We did over 18hrs driving yesterday and covered over 1300km so we were finally able to take a break, have a lie-in and enjoy ourselves. After day one the lads became used to the jeep, conscious of the other drivers unpredictability, and more comfortable behind the wheel. The days following days passed without a hitch and we even got to do some filming today. Despite our shaky start, I figure that it really can’t get any worse. Eoin and Megan always said Chinese roads would be the worst of all and now that we had them figured out we should be OK.

We arrived at the hostel in Xi’amen at 7pm on Friday night: Let the celebration begin!

They say a picture paints a thousand words so for this weekend I’m going to let the pic’s speak for themselves as it was all a bit mental.
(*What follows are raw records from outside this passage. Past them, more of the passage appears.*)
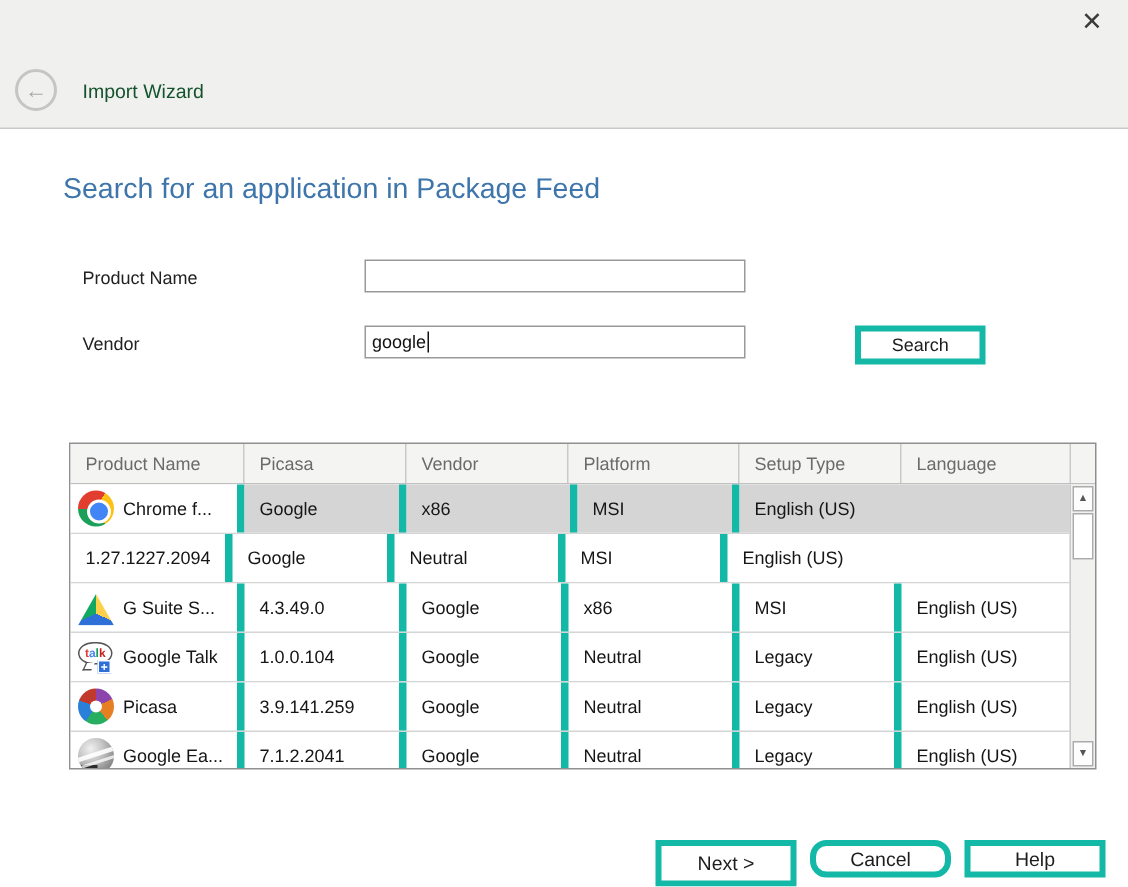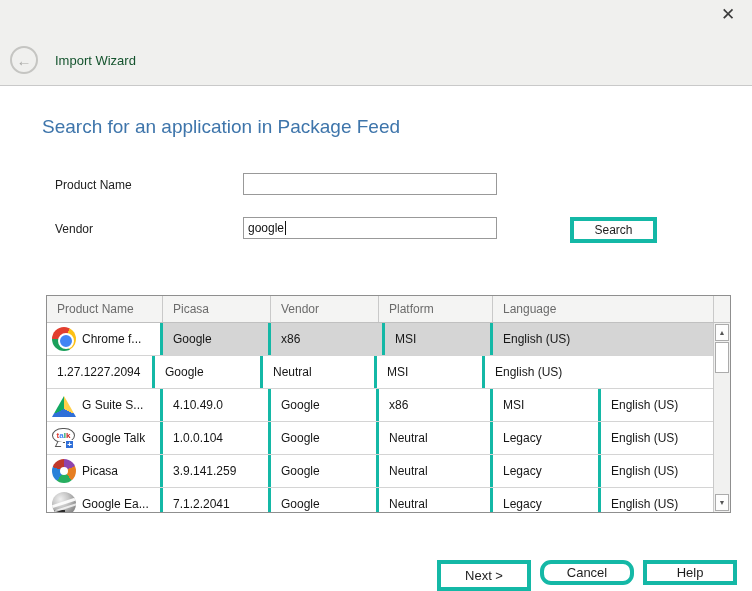"Setup Type" div.hcell { html: none -> <div>Setup Type</div> }
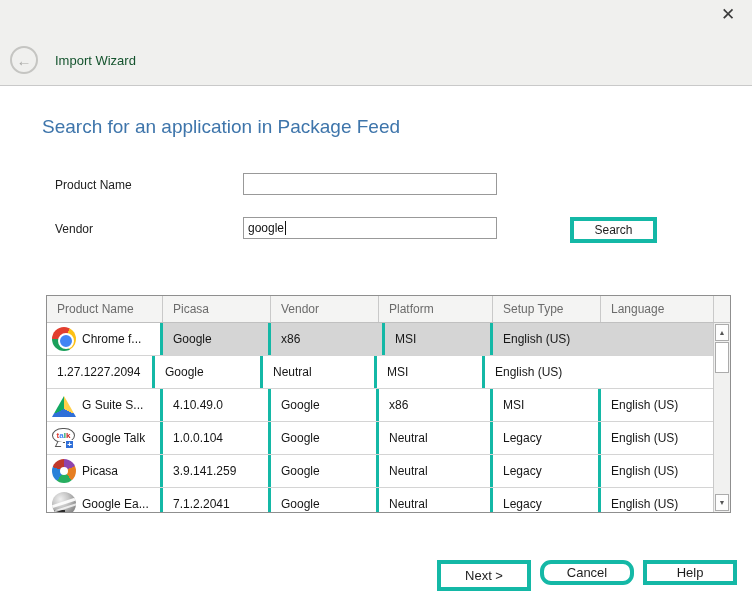"Chrome f..." .cell { border-right: 3px solid #14b8a6 -> 5px solid #14b8a6 }
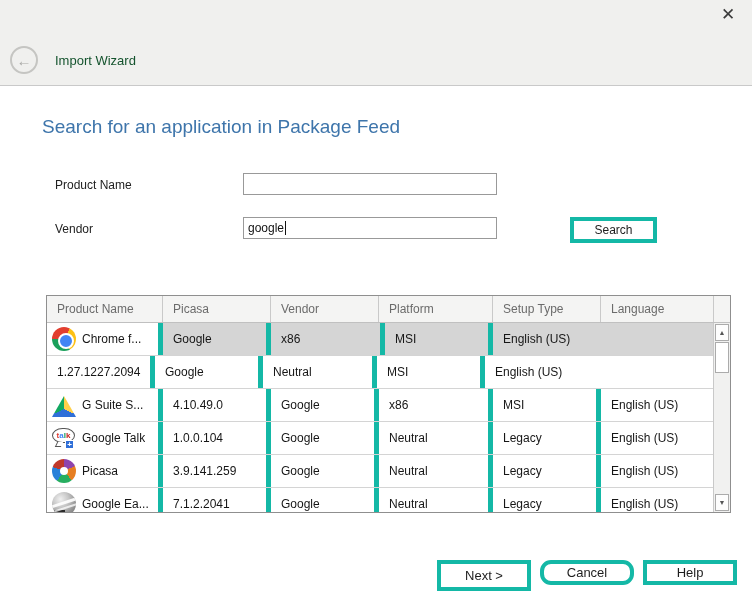"4.10.49.0" div.cell { text: 4.10.49.0 -> 4.3.49.0 }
The rugby team are called the Chengdu panda’s and our theme for the weekend was the movie 300, so we all dressed up as panda Spartans!

On Friday night there was a pre-tournament event, a kind of getting to know your opposition night, and we had a very tactical game plan – Keep the other teams players out as long as possible! The club itself was good fun, it had a mechanical bull and tonnes of cheap beer. Unfortunately with the bull, the beer, and the panda girls being so focused in our ‘have as much fun as possible’ plan, were all too much for our own players and they were lured into our trap - A twisted warp of tequila, bull riding, swimming, and dancing. Dawn came all too soon and the majority of the pandas, and just a handful of others remained. Mission FAILED!

With the organisation of a battalion leader Emily had us all up and out of the hostel by 7.15AM! The tournament was on an island, which was a 25min drive, a 20min boat and a 20minute walk from our hostel. Unfortunately the sea air and boat movements did nothing for our players and things look pretty bad when two of them started to puke over the side.

The mantra for the weekend was…. Verse ‘Pandas what is your profession’ Refrain ‘Drinking’!!!!! In reality, nature took over and the pandas reverted to their natural instincts……..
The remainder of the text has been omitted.